RHICL, which started operations in October 2018, has sold just 82,134 policies as of March 2019. These policies will now be taken care of by RGICL and there is no cause for panic for policyholders. We explain the process, but first a bit about what happened at RHICL.
What happened with RHICL
RHICL’s solvency margin dipped to 63% in September from 106% in June. In a letter dated 26 September 2019, the regulator asked the company to restore the solvency to the minimum requirement by 30 September. However, in October, Reliance Capital Ltd, the sole promoter of the insurer, admitted to not being able to restore the margin (in a letter to Irdai) and said that the proposed induction of a new investor was not proceeding as envisaged and, therefore, it would like to merge the company with RGICL.
Noting RHICL’s declining solvency, Irdai concluded that it won’t be in policyholders’ favour to continue the health insurance business. After weighing all the options and considering that Reliance Capital is the sole promoter of both RHICL and RGICL, Irdai decided to entrust RHICL’s insurance portfolio to RGICL. As of September, RHICL has a market share of only 0.01%, whereas RGICL has a market share of 4.63%.
Impact on policyholders
Irdai has asked RHICL to ensure policyholders are not impacted in the long run.
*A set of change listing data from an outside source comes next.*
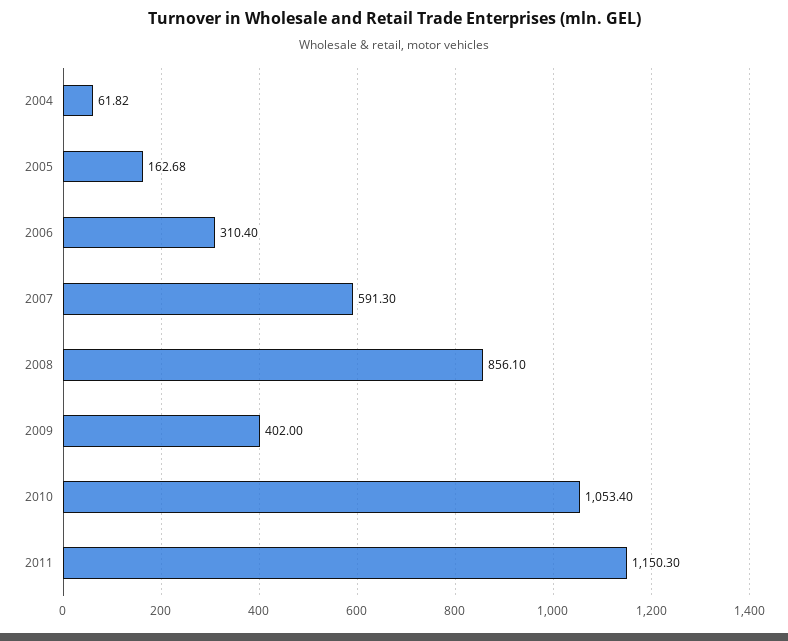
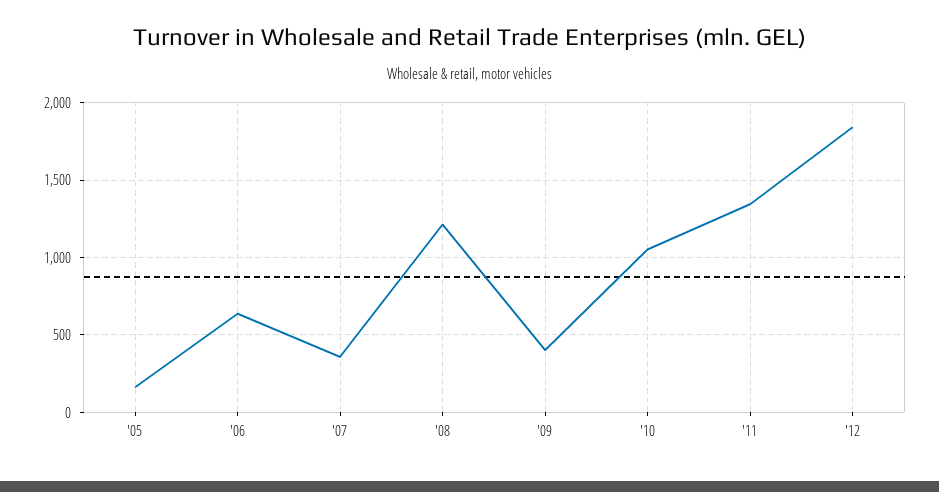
2004: 61.82 -> none
2006: 310.4 -> 650
2007: 591.3 -> 350
2008: 856.1 -> 1200
2011: 1150.3 -> 1350
'12: none -> 1850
In a statement, RGICL said there will be no impact on policyholders due to the transition, which will begin from 15 November, and they will continue to avail the benefits as per the policies’ terms and conditions. “Customers will most likely not get impacted given that RGICL has mentioned there is only a marginal impact on their solvency ratio due to the merger," said Mahavir Chopra, director, health, life and strategic initiatives, Coverfox, an insurance broking firm.
During such events, insurers are required to submit plans of the merger to Irdai that include insuring seamless claims and customer service transition. “The products will get integrated into the RGICL portfolio and there could only be a change in the name of the products, customer service numbers, etc., which RGICL will need to communicate with the customers of RHICL. Policyholders need not do anything other than expecting communication through various modes and be aware of the change in toll-free numbers, website etc.," added Chopra.
Kapil Mehta, co-founder, Securenow.in, an insurance broker, too said no sizeable impact is expected because the insurer’s customer base is quite small.
According to Irdai, gross direct premium underwritten by RHICL till 31 March 2019 was only ₹4.09 crore, whereas RGICL reported ₹6,191.03 crore. “Similar situations have occurred in the past where one insurer has left the country and transferred their book to another so it’s nothing to worry too much about," said Mehta.
The way ahead
Irdai has asked RHICL to transfer RGICL all the investments pertaining to policyholders and those lying in shareholders’ account, bank balance and cash in hand and all cheques lying with agents and branches of RHICL by way of premium collection. RGICL has also been asked to maintain a separate account to disburse the liabilities (claims) of policyholders of RHICL which arise on or after 15 November. Until then, the liabilities will be discharged by RHICL.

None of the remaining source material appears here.